The diminishing returns of gold seeking in the area helped to lay the foundations for the development of a new industry, and instead of extracting wealth from the soil, Lavington locals turned their hand to producingwealth from the soil. The fertile flats of Bungambrawatha Creek enabled the production of a vast variety of fruits and other produce. Fruit became the new “gold”, and pioneers turned to European style orcharding to develop orchards that would win national and international acclaim.

The earliest orchards are credited as belonging to pioneers Joseph Box and John Frauenfelder. Other early orchardists include Friedrich Krautz, Paul Albert Buchhorn, and Francis William Collins. Fruit growing was the main source of income for the area for the early half of the 20th century, and this period was a time of expansion and prosperity for the district. Direct rail access to the Sydney markets provided ease of distribution, and some growers were despatching up to 100 cases a day at the height of the season. Lavington produce was regarded as some of the best at the markets. Produce was also sold locally from orchard sheds, shopfronts, and hawker’s vans. The construction of the Hume Dam in the 1920s also provided sales opportunities, and one enterprising grower purchased a motor lorry and ran three trips a week to the weir with fresh fruits and vegetables. In the days before more advanced machinery, ploughing, scarifying and spraying depended on trusted horses, and a close knit community meant most orchardists would help each other at pruning and spraying time.

Many fruits were dried for sale, and it was a common sight to see prunes, currants and other fruit laid out on drying racks in the late summer sunshine. The Ebert family dried and prepared lemon and orange peel, apples, apricots, currants and prunes for sale, with the bulk of their produce going to Mates and Arnolds. Locals would also come to the orchard and buy the dried fruit for Christmas, wedding and birthday cakes.

Founder of 'Pioneer Orchard' prunes, John Frauenfelder (1835-1918) in prune packing shed. The first case of dried prunes were sent as a gift to King George V of the British Empire.

The Agricultural Bureau

In 1912 a Lavington Agricultural Bureau was formed to assist early orchardists in the area. It was composed of fruit growers from the area, and acted as a governing body for the district, framing regulations and adapting standards to suit local requirements.

The Bureau also provided a platform for education, development opportunities and encouragement to help to turn a fledgling into a flourishing industry. They organised popular demonstrations of pruning, packing and marketing, and these events were met with a receptive audience keen to learn the latest in agricultural advances.

The Bureau assisted growers through the bulk purchase of sprays, twine, seed and other supplies. They arranged for cost saving joint enterprises like the bulk loading of produce onto trains bound for the Sydney markets.

Mr Gordon F Smith, the foundation Secretary of the Bureau, served in this position for a momentous 57 years from 1912 until 1969 when the Bureau ceased operations.

First Committee of Lavington Agricultural Bureau, 1912
Images courtesy of Lavington & District Family History Society.

Lavington Fruit Show

In 1919 the Lavington Agricultural Bureau staged an autumn Fruit Show. For many years this show was a highlight of the fruit-growing season and brought the community together through the creative showcasing of produce from the region. It was attended not only by “practically the whole of the local people, but also by a large number of Albury people and visitors from the outlying district.” Performances by the Albury Town Band, local wood-chop, tug-o’-war and various other amusements made it an event to be enjoyed by all.

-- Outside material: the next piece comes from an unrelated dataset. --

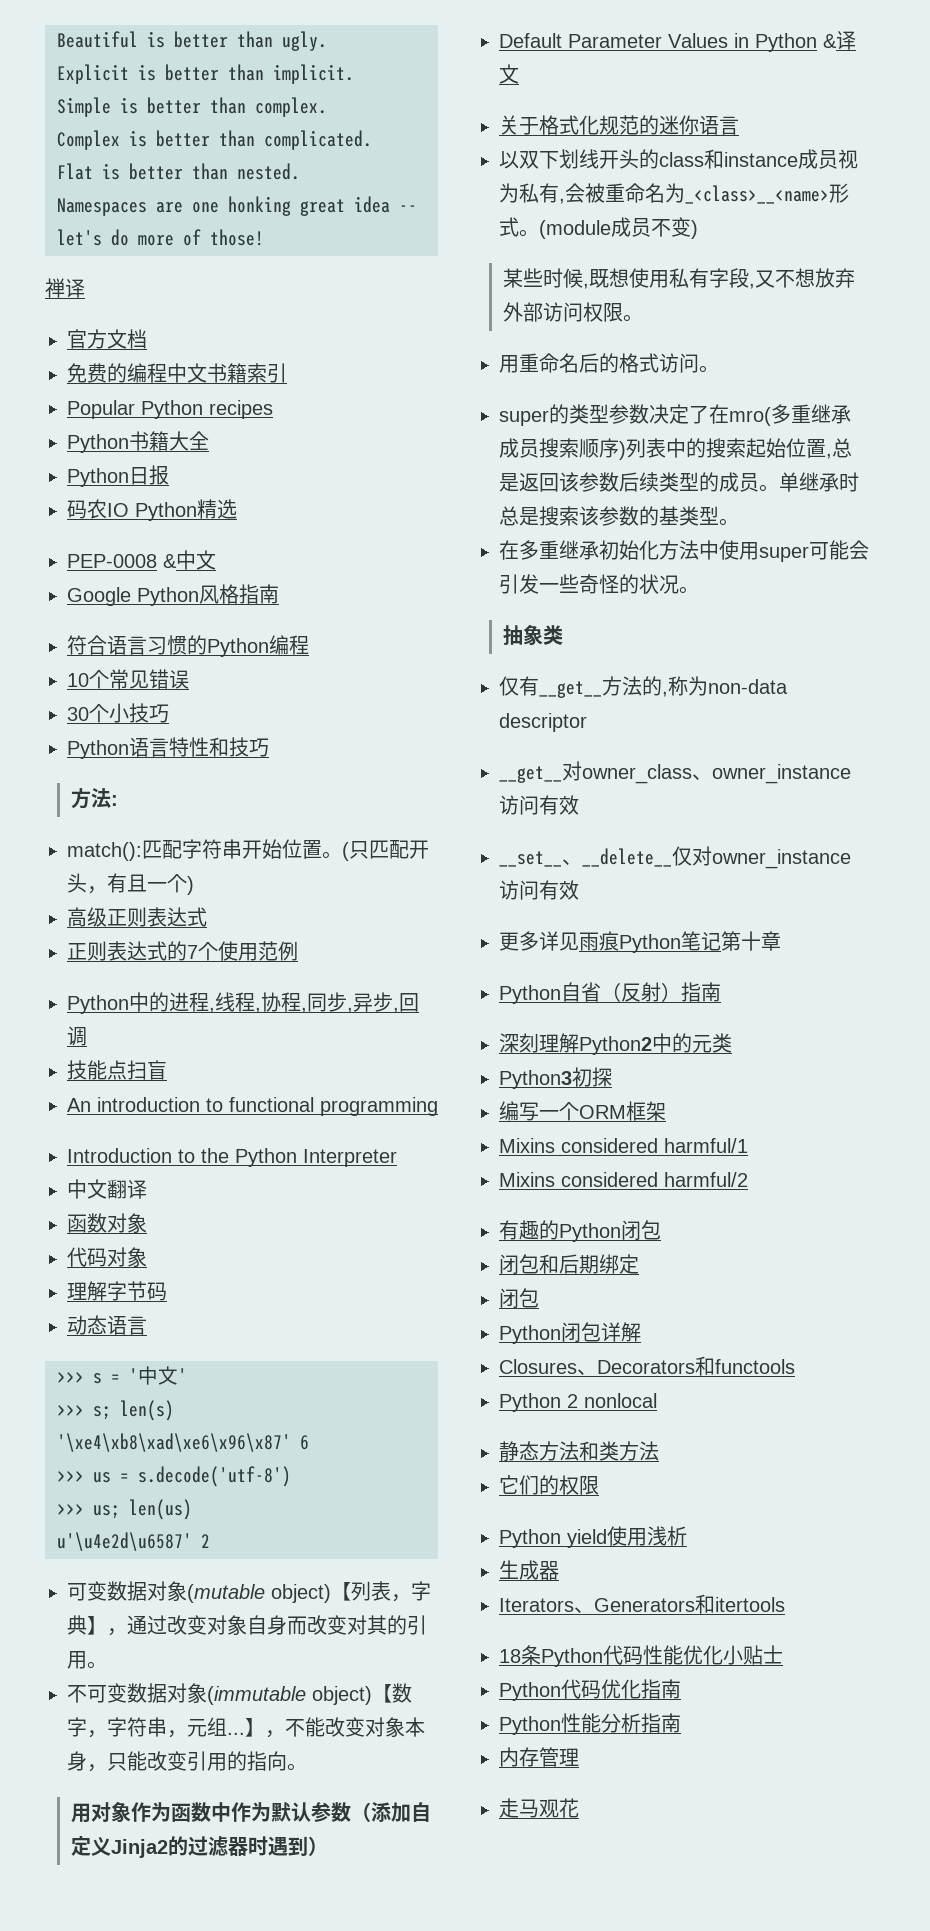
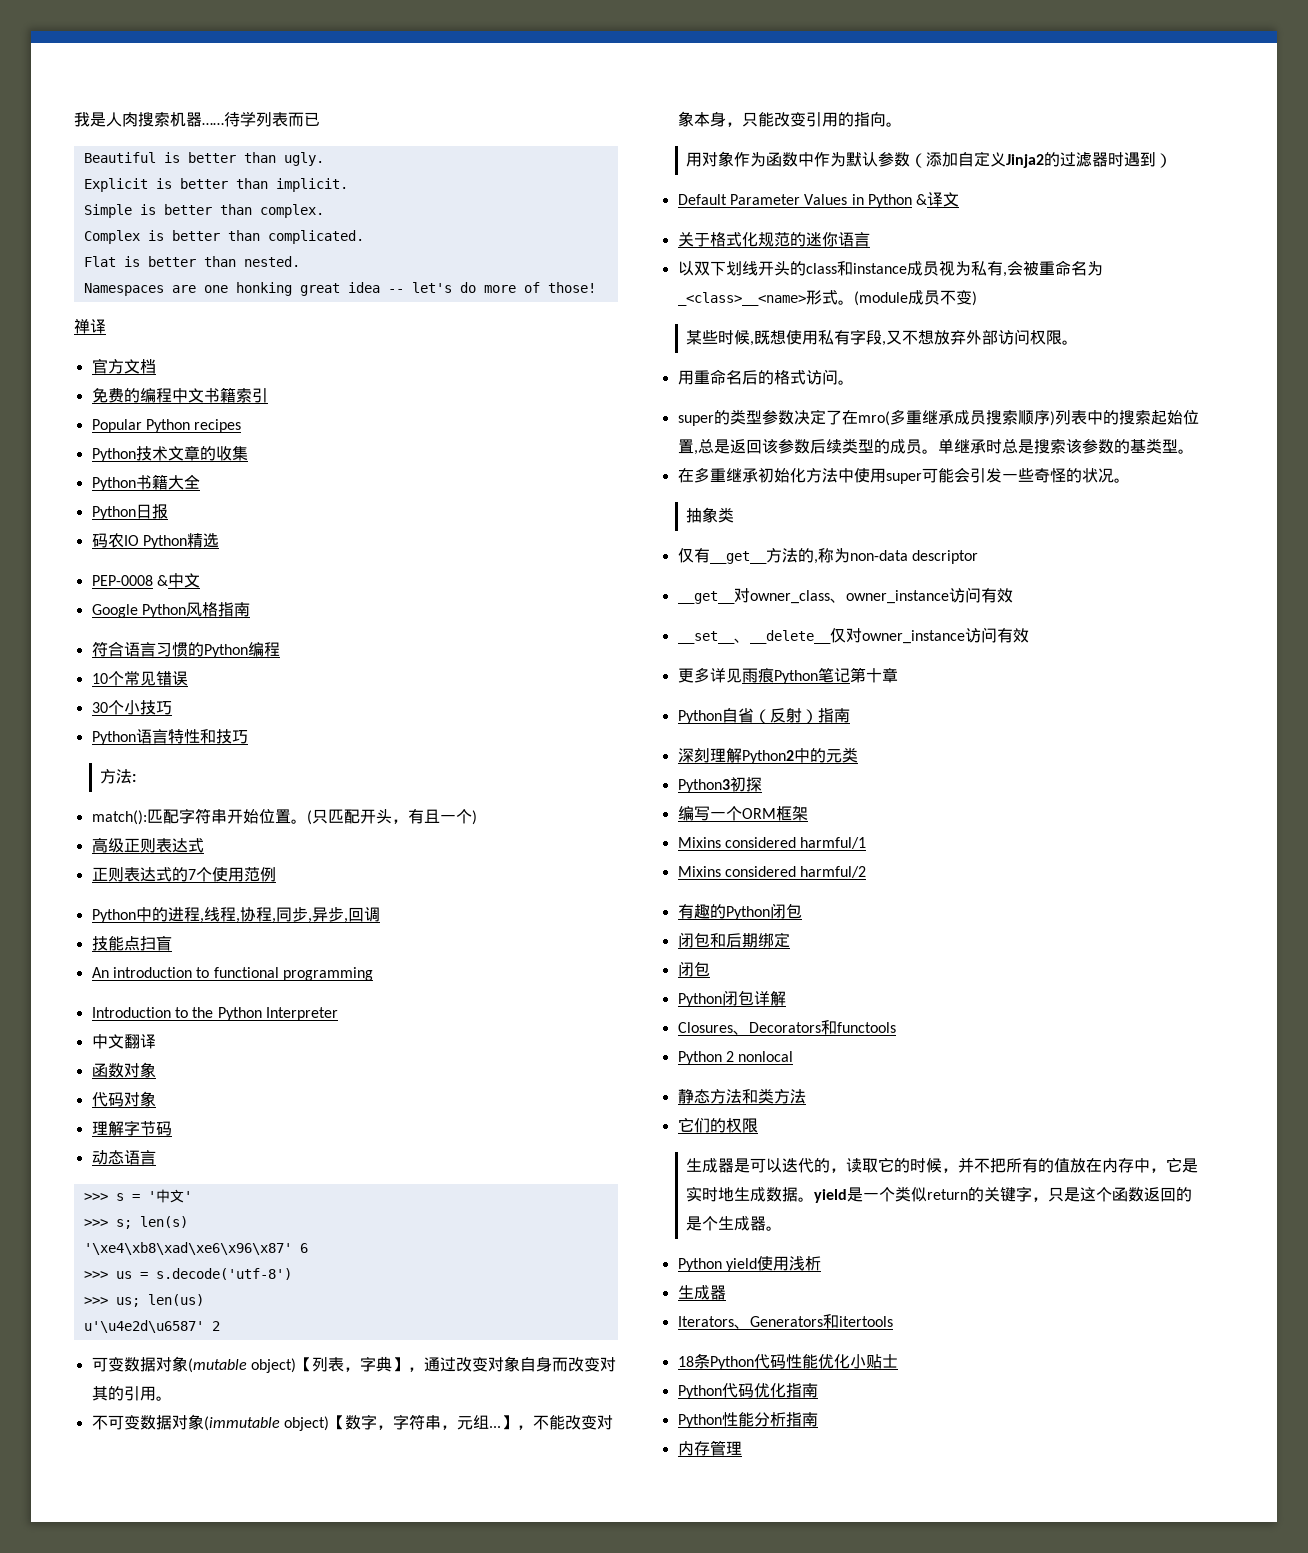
(57, 39) none -> [74,111,320,127] 我是人肉搜索机器……待学列表而已 //
(273, 409) none -> [91,446,248,462] // Python技术文章的收集
(599, 1485) none -> [686,1157,1199,1173] [686,1186,1193,1203] [686,1216,783,1231] // 生成器是可以迭代的，读取它的时候，并不把所有的值放在内存中，它是实时地生成数据。yield是一个类似return的关键字，只是这个函数返回的是个生成器。
[499,1798,579,1818] // 走马观花 -> (742, 1448) none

The Fruit Show ran in March for two days and nights in what was then the Lavington School of Arts (now Lavington Literary Institute). In its early years no monetary awards were made, but in the mid-1920s prize money was donated by leading citizens. A vast array of fruits, vegetables, grain, cakes, jams, jellies and flowers appeared on display at the Fruit Show, and the number of entries increased each year, from around 700 in 1919, to 1600 in 1925.

The Fruit Show continued for 12 years but was discontinued when interest declined due to the Depression and the challenges of staging the show during what was an otherwise busy time for the orchardists. A successor to this early show was the Fruit and Flower Show that commenced in around 1957.

Lavington for Apples

The Lavington Agricultural Bureau prepared an elaborate display of local apples for the Royal Sydney Show in 1922. C Kotthoff, S Heathwood, N Ebert and Joe Buchhorn selected, picked, graded and packed the exhibit, and Ebert and Joe Buchhorn arranged the display at the show. The Apple Pyramid won second prize for its arrangement and received top marks for quality. Mr S A Hogg, the Government Fruit Expert, later complimented the Lavington orchardists on the grading of the fruit for the pyramid, and its absolute freedom from blemishes and disease.

In 1924, in recognition of the quality of the fruit grown locally, several Lavington orchardists were asked to submit produce for what was then the largest exhibition ever staged in the world, London’s British Empire Exhibition. This event attracted 27 million visitors and showcased produce, manufactured goods, arts and crafts and historical artefacts from the British empire. To be included for display at the exhibition, apples were individually wrapped in greaseproof paper, packed in sawdust and travelled for months by ship to England. George Krautz won a championship for his case of Granny Smith apples and received a medallion and certificate for his prize-winning produce.

Other exhibitors from Lavington who gained commemorative medals for apples were J Collins, A S Collins, E Davey and Sons, O Davis, J F Ebert, H P Edwards, J Fleming, W V Frauenfelder, W Hanna, H Happ, J J Hearn, J L Kothoff, J O'Brien, E A Pannach, W L Smith and Son, and J Webb.

When the president of the Hume Shire opened the Lavington Fruit Show in 1925, he commended the growers on their “magnificent effort” and stated that having heard the slogan “Lavington for Apples”, now he was quite sure of it.

George Krautz’s British Empire Exhibition medallion
Image courtesy of Lavington & District Family History Society

The Brann Cup

In 1924 it was announced that a competition between the residents of the east (Lavington) and west (Jindera) side of Bungambrawatha Creek would be held at the annual Lavington Fruit Show. President of the Agricultural Bureau Jacob Brann donated a cup which was to be won three times before becoming the property of either district. The competition inspired much interest and friendly rivalry between the two districts. Each district staged elaborate displays of produce grown in the region, and the exhibits could take up to a fortnight to prepare and assemble. Mosaic apple pyramids, festoons of maize, complex arrangements of produce, and polished bullocks horns were typical of display features over the years of the competition.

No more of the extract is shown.